Experts Predict What to Expect in ETF for 2021

The global economy had a nosedive in 2020. Almost everyone had to endure painful losses due to the pandemic. Australia was not spared, and traditional industries had to be on a standstill due to the lockdowns implemented in each state. But the year was kind for Exchange Traded Funds (ETF). It saw a record-breaking 276 new funds launched, while the fund flows reached an all-time high at $514.9 billion. Because of these major wins, people are expecting to see the same outcome in 2021.

While the economy may remain volatile since the world has yet to recover from the impacts of the global COVID-19 outbreaks, here are some hopeful predictions that could paint a good picture for those planning to get into an ETF this year.

Growth Remains the Target 

While the previous year was challenged early on by the seemingly endless bushfires and the pandemic, investors turned their attention to growth stocks. It was a viable strategy since plenty of traditional value investments were deeply affected by the lockdowns implemented in every state.

Experts explained that IT players mostly dominated the growth stocks. The industry benefited from the government-mandated lockdowns due to the increase in online activities in the market. IT has also benefited from the dropping interest rates over the past couple of years.

The trend in information technology had been doing well for a while, but the pandemic boosted its performance since millions of people in the country and worldwide had no choice but to adapt to a virtual lifestyle to continue their work and other tasks. According to the experts, the FAANG stocks of the five biggest technology companies (Facebook, Amazon, Apple, Netflix, and Google) have a big role in increasing interest. Many Australian investors used various entry points to take advantage of the growth potential.

Return to Value 

The value index in Australia saw an increase by up to 17% starting the month of November. It was also when the country’s growth index went up by as much as 5%. It was the result of the shift from growth into value from a relative position.

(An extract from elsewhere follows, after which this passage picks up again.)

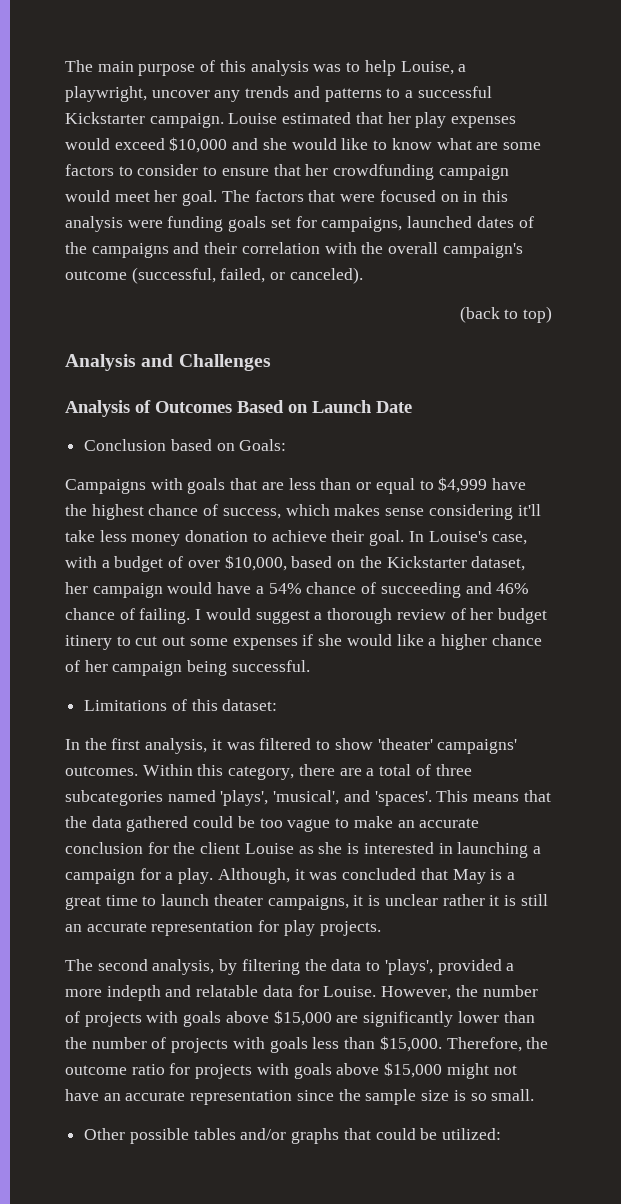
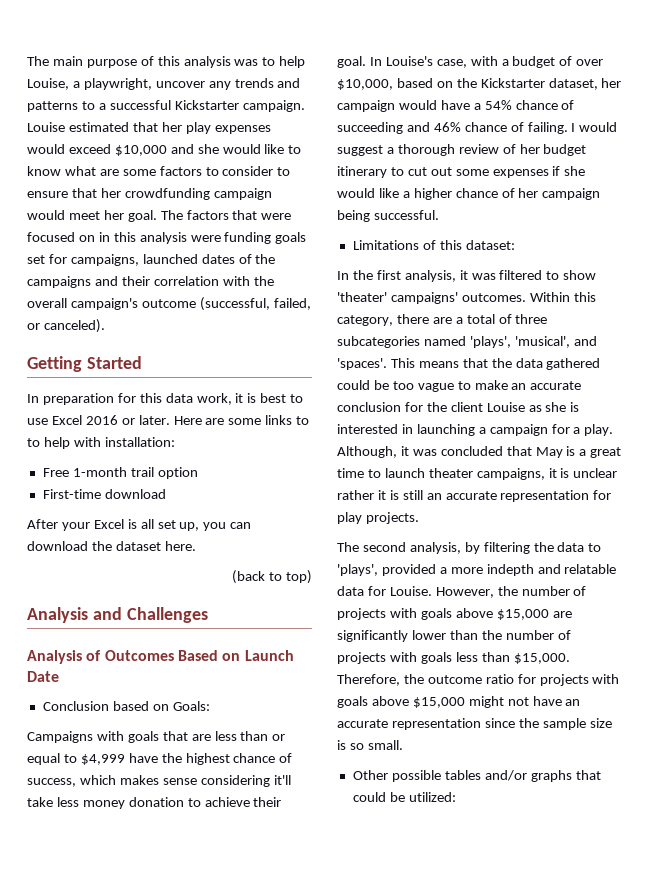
(363, 275) none -> [27,356,142,372] [27,393,304,405] [27,415,310,425] [27,437,175,449] [42,467,198,479] [42,489,166,499] [27,519,252,531] [27,541,196,551] // Getting Started // In preparation for this data work, it is best to use Excel 2016 or later. Here are some links to to help with installation: // Free 1-month trail option // First-time download // After your Excel is all set up, you can download the dataset here.
[65,635,112,650] itinery -> [337,166,387,178] itinerary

Experts believe that the incident could be a continuous trend and expect to see value investments surpass the performance of growth investments throughout the year. It could result from the favourable updates regarding the pandemic’s handling, especially once the COVID-19 vaccination starts to roll out in the country in the coming months.

Some of the sectors that may benefit from this development include infrastructures, financials, and resources. The experts claim that the bank sector is currently facing a significant improvement. They also mentioned that the ETFS Battery Tech and Lithium ETF could do well this year, especially after the new US Joe Biden’s inauguration since he was very vocal in his commitment to sustainable energy. However, they warn the investors against major deviations against growth investments in their portfolios since it remains a long-term trend.

More Positive Outlook for Australia 

Due to the ongoing return to value trend, the domestic market could be in for a great year ahead.

The experts believe that the banks and resources, which made up approximately 15% of the S&P 500, will be on the upward trend in the coming months. It could result in the possibility of the Australian market to outperform in the coming year and beyond.

Still, the experts advise the Exchange Traded Funds investors to be aware of the potential risks. It includes the possible increase in interest rates since they already got used to record-breaking low-interest rates in the country. They also recommended keeping an eye on the economic relationship of the country and China. But all in all, the ETF industry looks promising this year.